To use the orders_datagroup datagroup caching policy for rebuilding a PDT, you can add datagroup_trigger under the derived_table parameter, and specify the orders_datagroup:

view: customer_order_facts {
  derived_table: {
    datagroup_trigger: orders_datagroup
    ...
  }
}

Creating a datagroup to schedule deliveries on the last day of every month

You may want to create a schedule that sends a content delivery at the end of every month. However, not all months have the same number of days. You can create a datagroup to trigger content deliveries at the end of every month — regardless of the number of days in a specific month.

  1. Create a datagroup using a SQL statement to trigger at the end of each month:

    datagroup: month_end_datagroup {
    sql_trigger: SELECT (EXTRACT(MONTH FROM DATEADD( day, 1, GETDATE()))) ;;
    description: "Triggered on the last day of each month"
    }
    

    This example is in Redshift SQL and may require slight adaptations for different databases.

    This SQL statement returns the month that tomorrow is in — on the last day of the month, tomorrow is next month — so the datagroup will be triggered. For every other day, tomorrow is in the same month, so the datagroup is not triggered.

  2. Select the datagroup in a new or an existing schedule.

Schedules that are based on datagroups send only after the regeneration process has completed for all PDTs that are persisted with that datagroup parameter, ensuring that your delivery includes the latest data.

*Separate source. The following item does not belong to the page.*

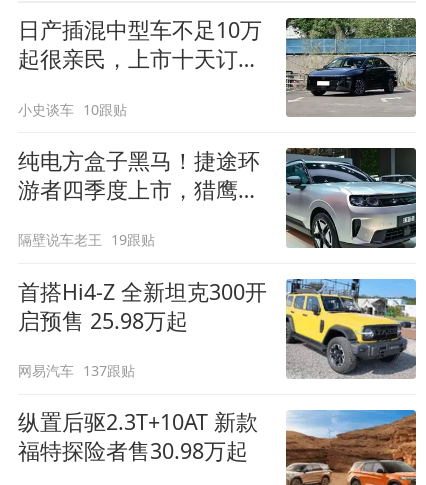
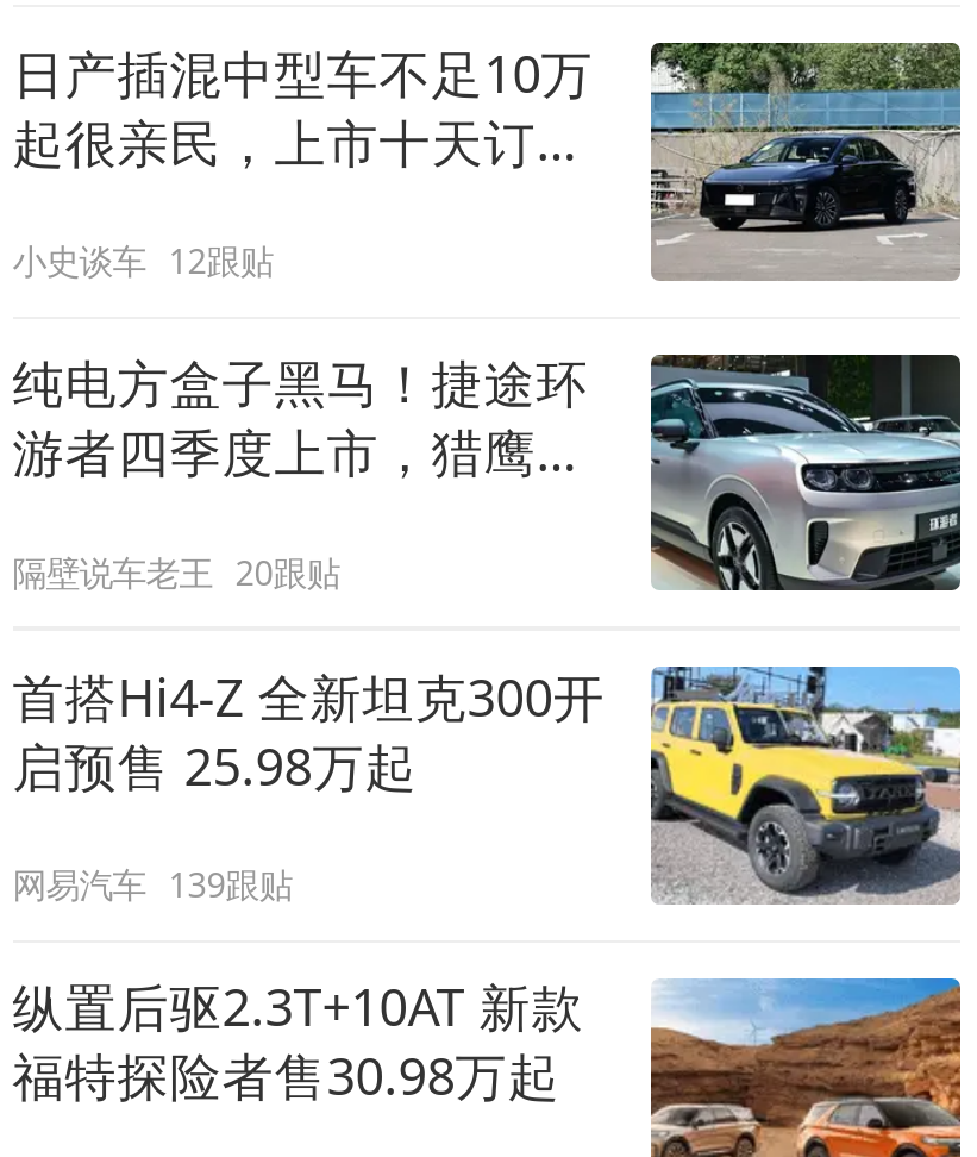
[18,100,127,119] 小史谈车 10跟贴 -> [12,238,273,283] 小史谈车 12跟贴
[18,230,155,249] 隔壁说车老王 19跟贴 -> [12,549,340,594] 隔壁说车老王 20跟贴
[18,361,135,380] 网易汽车 137跟贴 -> [12,862,292,907] 网易汽车 139跟贴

Using a datagroup with cascading PDTs

In the case of persistent cascading derived tables, where one persistent derived table (PDT) is referenced in the definition of another, you can use a datagroup to specify a persistence strategy for the chain of cascading PDTs.

For example, here is part of a model file that defines a datagroup called user_facts_etl and an Explore called user_stuff. The user_stuff Explore persists with the user_facts_etl datagroup:

datagroup: user_facts_etl {
  sql_trigger: SELECT max(ID) FROM etl_jobs ;;
}

explore: user_stuff {
  persist_with: user_facts_etl
  from: user_facts_pdt_1
  join: user_facts_pdt_2 {
    ...
  }
  ...
}

The user_stuff Explore joins the user_facts_pdt_1 view with the user_facts_pdt_2 view. Both of these views are based on PDTs that use the user_facts_etl datagroup as a persistence trigger. The user_facts_pdt_2 derived table references the user_facts_pdt_1 derived table, so these are cascading PDTs. Here is some of the LookML from the view files for these PDTs:

view: user_facts_pdt_1 {
  derived_table: {
    datagroup_trigger: user_facts_etl
    explore_source: users {
      column: customer_ID {field:users.id}
      column: city {field:users.city}
      ...
    }
  }
}

view: user_facts_pdt_2 {
  derived_table: {
    sql:
      SELECT ...
      FROM ${users_facts_pdt_1.SQL_TABLE_NAME} ;;
  datagroup_trigger: user_facts_etl
  }
}

If you have cascading PDTs, you must ensure that the PDTs do not have incompatible datagroup caching policies.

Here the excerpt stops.